What you should do: The task calls for each line of the records below in which the word "selenium" appears.

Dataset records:
- Opening Delimiter -
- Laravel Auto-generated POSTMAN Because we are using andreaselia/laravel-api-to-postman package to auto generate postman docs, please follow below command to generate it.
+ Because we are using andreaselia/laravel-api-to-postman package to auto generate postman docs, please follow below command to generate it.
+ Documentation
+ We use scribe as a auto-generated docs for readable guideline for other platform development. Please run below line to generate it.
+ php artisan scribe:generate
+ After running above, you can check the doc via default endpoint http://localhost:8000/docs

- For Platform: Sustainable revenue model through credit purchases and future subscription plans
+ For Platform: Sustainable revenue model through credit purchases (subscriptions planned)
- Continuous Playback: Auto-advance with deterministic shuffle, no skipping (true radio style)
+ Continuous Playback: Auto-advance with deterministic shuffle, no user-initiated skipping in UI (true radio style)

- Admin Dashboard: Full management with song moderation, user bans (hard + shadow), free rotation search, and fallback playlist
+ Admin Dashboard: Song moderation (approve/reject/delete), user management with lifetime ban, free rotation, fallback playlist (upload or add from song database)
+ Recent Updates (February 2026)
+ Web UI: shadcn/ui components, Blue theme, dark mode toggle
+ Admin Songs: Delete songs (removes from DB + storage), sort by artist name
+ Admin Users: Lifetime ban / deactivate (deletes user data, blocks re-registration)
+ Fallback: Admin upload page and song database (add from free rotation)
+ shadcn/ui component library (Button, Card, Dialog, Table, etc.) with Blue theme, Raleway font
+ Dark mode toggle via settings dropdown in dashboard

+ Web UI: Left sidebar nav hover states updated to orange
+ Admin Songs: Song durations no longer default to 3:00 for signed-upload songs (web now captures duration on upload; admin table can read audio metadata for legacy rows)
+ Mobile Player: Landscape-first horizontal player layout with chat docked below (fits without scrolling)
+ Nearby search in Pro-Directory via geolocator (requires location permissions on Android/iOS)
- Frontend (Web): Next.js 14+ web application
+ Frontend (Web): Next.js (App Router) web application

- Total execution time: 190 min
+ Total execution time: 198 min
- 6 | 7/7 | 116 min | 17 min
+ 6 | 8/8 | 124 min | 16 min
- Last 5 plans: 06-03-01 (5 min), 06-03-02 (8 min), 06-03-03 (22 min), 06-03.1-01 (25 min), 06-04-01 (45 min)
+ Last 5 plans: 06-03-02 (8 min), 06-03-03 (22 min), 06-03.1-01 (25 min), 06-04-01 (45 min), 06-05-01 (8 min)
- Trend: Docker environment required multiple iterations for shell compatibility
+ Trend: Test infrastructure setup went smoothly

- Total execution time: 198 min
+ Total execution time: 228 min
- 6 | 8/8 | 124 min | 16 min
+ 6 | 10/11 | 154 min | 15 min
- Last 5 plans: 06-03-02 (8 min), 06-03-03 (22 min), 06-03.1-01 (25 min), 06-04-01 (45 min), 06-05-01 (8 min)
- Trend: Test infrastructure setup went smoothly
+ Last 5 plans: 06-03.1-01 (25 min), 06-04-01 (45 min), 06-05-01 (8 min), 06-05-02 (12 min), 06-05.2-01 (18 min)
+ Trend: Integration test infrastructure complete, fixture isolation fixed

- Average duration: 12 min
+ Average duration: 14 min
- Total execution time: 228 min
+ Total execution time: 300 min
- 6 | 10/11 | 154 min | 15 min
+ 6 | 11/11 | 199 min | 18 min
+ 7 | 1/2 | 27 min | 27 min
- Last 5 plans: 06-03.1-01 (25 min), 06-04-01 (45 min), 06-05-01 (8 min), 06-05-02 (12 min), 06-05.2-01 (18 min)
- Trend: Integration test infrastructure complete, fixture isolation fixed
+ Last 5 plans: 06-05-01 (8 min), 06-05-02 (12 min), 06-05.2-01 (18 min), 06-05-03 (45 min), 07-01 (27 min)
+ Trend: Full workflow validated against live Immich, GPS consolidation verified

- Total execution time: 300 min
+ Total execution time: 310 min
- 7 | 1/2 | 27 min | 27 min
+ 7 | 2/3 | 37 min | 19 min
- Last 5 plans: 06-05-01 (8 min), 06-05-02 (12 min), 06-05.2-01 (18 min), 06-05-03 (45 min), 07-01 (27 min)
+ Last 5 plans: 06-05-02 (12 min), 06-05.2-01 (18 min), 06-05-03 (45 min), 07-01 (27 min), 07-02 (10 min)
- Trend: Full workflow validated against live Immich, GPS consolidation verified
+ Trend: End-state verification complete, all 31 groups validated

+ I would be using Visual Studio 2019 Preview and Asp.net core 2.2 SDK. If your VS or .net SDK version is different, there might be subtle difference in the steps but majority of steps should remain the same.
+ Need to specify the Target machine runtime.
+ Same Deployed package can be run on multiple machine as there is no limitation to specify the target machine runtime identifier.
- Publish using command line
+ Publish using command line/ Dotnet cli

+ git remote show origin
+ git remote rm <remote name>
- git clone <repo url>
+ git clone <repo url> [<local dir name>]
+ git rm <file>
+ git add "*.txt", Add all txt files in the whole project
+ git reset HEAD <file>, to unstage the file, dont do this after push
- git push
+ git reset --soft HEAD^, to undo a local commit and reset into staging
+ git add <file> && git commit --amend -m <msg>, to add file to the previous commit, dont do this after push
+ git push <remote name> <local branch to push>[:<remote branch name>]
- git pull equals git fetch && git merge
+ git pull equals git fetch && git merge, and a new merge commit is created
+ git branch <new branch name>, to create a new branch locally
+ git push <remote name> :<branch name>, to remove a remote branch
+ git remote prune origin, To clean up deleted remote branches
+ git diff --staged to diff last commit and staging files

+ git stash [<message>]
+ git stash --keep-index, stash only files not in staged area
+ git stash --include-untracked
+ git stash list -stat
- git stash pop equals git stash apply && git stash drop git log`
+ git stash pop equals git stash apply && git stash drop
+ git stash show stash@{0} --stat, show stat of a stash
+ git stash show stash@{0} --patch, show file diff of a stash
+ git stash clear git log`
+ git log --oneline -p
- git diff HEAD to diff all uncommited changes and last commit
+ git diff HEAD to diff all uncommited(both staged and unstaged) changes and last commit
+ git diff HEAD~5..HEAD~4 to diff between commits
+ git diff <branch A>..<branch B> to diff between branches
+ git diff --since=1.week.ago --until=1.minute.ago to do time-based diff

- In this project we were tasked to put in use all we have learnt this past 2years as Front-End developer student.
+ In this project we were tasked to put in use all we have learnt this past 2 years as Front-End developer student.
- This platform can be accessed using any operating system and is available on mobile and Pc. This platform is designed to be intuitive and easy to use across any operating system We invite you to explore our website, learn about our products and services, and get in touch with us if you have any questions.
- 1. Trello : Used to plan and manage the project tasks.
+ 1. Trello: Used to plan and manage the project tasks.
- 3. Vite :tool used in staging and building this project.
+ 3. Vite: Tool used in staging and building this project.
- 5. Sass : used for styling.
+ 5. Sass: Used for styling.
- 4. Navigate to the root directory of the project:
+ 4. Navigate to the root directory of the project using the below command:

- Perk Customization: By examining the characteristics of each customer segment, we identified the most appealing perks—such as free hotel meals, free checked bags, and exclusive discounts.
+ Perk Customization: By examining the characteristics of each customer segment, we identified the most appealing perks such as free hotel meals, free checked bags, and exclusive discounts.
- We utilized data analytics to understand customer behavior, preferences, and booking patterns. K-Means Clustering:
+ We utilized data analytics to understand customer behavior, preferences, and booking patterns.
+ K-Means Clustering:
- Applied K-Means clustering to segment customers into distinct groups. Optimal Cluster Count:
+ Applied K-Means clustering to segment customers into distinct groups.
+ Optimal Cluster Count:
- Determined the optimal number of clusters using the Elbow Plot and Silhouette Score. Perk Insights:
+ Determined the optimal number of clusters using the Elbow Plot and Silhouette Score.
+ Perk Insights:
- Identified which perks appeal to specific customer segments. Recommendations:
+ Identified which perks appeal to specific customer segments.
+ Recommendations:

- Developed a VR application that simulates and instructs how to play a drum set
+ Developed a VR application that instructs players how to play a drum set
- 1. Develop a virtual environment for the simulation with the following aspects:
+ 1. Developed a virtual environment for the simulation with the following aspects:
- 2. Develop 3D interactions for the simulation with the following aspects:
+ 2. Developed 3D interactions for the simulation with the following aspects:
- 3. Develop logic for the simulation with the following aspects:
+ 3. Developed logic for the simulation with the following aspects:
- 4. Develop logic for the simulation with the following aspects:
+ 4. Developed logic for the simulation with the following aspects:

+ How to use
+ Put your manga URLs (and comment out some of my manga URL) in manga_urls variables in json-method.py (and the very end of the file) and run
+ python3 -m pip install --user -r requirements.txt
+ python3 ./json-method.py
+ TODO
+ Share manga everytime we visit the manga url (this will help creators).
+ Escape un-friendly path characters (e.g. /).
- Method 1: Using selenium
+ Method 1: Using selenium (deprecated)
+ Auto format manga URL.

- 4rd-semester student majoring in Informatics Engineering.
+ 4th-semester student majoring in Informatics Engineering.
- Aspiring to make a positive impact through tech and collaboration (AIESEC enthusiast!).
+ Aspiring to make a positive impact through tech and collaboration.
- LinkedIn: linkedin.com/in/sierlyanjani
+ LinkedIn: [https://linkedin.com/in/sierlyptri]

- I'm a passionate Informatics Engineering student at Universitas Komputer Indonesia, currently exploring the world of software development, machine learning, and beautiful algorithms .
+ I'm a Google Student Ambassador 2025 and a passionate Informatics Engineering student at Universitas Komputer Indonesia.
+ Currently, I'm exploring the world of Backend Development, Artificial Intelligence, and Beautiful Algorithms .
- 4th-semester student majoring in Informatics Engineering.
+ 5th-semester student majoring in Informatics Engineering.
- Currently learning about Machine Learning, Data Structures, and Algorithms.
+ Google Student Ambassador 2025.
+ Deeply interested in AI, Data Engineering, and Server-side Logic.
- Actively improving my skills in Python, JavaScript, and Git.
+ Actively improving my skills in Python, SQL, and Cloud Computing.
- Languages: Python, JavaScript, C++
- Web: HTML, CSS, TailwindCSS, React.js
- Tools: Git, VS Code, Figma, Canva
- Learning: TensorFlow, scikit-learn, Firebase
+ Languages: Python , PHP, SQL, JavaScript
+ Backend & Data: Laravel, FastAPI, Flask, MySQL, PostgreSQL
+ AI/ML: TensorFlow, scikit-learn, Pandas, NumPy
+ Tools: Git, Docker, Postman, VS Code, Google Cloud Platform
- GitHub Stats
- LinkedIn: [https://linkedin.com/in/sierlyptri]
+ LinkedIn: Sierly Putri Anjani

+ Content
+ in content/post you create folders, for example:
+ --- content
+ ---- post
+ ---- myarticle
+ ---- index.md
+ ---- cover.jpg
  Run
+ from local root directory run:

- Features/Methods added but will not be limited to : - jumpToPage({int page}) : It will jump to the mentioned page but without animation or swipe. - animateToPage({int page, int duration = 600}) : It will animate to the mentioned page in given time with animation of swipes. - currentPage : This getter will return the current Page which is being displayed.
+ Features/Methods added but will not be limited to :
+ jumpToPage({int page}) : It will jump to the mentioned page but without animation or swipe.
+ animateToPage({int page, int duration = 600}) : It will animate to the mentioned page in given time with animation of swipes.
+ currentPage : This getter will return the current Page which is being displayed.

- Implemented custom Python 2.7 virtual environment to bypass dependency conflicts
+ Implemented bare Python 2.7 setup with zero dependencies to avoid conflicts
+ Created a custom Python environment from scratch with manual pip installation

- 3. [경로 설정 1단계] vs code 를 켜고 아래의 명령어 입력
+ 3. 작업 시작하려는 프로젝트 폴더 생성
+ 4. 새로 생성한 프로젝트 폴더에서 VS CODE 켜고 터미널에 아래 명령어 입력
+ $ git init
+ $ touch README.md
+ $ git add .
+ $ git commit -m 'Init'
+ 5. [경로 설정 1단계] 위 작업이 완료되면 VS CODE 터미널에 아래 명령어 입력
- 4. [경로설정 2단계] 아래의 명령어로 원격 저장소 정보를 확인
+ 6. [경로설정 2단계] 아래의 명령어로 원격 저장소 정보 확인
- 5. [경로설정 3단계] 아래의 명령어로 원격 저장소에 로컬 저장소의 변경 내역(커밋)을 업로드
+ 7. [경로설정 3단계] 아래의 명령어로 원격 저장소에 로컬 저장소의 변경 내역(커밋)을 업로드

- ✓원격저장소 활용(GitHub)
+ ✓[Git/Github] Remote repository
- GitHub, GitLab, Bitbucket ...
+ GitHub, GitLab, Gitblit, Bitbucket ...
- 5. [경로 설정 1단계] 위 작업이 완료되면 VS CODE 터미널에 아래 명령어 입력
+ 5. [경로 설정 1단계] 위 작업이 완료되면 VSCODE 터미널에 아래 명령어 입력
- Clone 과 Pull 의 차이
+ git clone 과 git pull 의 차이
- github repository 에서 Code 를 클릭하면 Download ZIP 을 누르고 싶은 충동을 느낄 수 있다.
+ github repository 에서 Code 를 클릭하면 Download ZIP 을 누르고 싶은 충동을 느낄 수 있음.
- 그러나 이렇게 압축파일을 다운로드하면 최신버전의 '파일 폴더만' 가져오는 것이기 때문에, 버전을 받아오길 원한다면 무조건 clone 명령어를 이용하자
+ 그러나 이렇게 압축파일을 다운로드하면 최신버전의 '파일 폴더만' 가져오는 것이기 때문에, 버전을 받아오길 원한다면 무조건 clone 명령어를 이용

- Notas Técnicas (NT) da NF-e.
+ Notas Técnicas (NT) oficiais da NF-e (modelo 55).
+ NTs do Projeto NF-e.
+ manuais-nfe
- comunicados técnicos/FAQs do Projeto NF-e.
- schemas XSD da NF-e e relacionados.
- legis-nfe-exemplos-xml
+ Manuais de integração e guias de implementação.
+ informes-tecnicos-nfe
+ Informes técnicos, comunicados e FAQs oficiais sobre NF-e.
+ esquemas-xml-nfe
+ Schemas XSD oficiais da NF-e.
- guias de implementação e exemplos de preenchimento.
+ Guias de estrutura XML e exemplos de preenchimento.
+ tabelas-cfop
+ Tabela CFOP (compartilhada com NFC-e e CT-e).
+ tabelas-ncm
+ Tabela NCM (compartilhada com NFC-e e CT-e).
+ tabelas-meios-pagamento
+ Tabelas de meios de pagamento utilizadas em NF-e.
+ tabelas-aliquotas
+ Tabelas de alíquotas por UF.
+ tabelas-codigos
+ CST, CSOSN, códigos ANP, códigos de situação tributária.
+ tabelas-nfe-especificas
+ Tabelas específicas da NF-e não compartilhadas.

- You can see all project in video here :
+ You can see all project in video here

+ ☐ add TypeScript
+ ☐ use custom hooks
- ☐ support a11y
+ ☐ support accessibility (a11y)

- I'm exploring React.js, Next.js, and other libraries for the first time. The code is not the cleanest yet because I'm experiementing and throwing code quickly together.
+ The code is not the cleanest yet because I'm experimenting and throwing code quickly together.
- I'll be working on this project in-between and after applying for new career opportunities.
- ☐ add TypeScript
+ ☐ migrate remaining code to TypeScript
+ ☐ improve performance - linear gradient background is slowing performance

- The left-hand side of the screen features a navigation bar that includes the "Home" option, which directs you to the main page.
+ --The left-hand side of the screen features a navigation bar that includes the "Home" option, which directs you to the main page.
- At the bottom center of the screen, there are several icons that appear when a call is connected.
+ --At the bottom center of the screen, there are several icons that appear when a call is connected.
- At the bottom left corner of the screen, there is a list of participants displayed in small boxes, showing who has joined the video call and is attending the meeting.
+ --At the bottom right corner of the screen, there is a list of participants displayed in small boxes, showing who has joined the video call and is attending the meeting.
- Closing Delimiter -
Answer box:
- Method 1: Using selenium
+ Method 1: Using selenium (deprecated)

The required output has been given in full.